(Before-and-after change records)
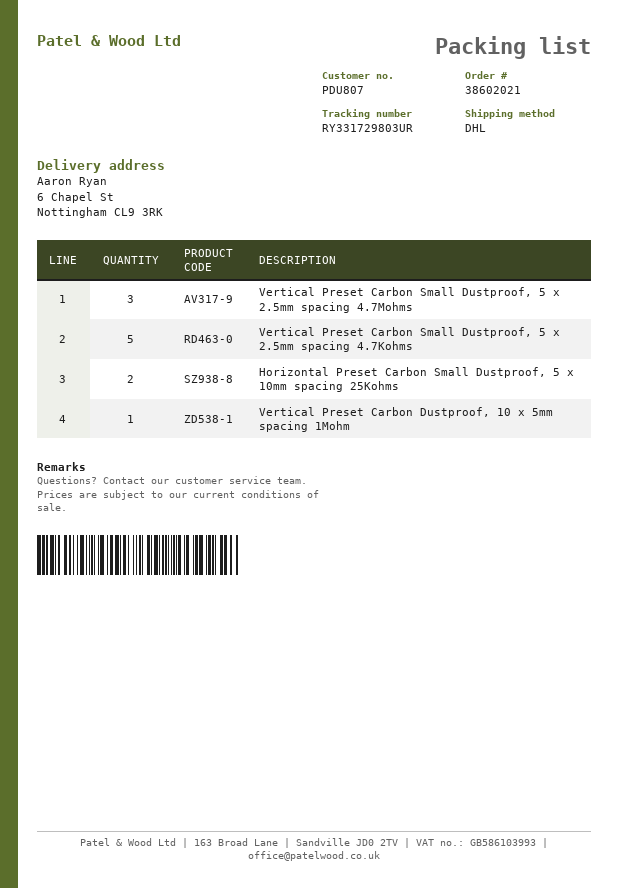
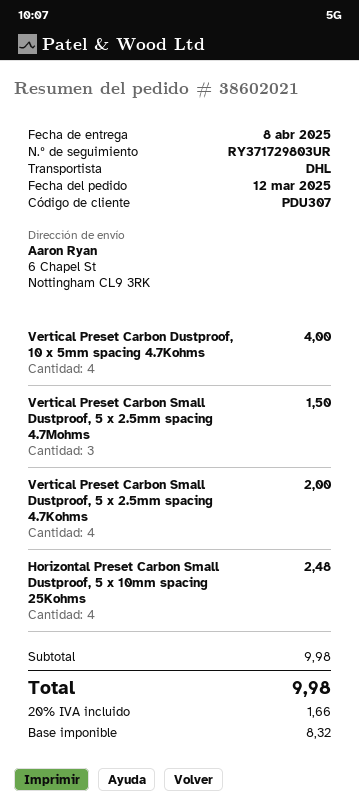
customer number: PDU807 -> PDU307
tracking number: RY331729803UR -> RY371729803UR
Vertical Preset Carbon Small Dustproof, 5 x 2.5mm spacing 4.7Kohms: 5 -> 4
Horizontal Preset Carbon Small Dustproof, 5 x 10mm spacing 25Kohms: 2 -> 4
Vertical Preset Carbon Dustproof, 10 x 5mm spacing 1Mohm: 1 -> none
Vertical Preset Carbon Dustproof, 10 x 5mm spacing 4.7Kohms: none -> 4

WORK TASK:
Wherever a line of the entries holds the string "number", copy that line.

ANSWER AREA:
customer number: PDU807 -> PDU307
tracking number: RY331729803UR -> RY371729803UR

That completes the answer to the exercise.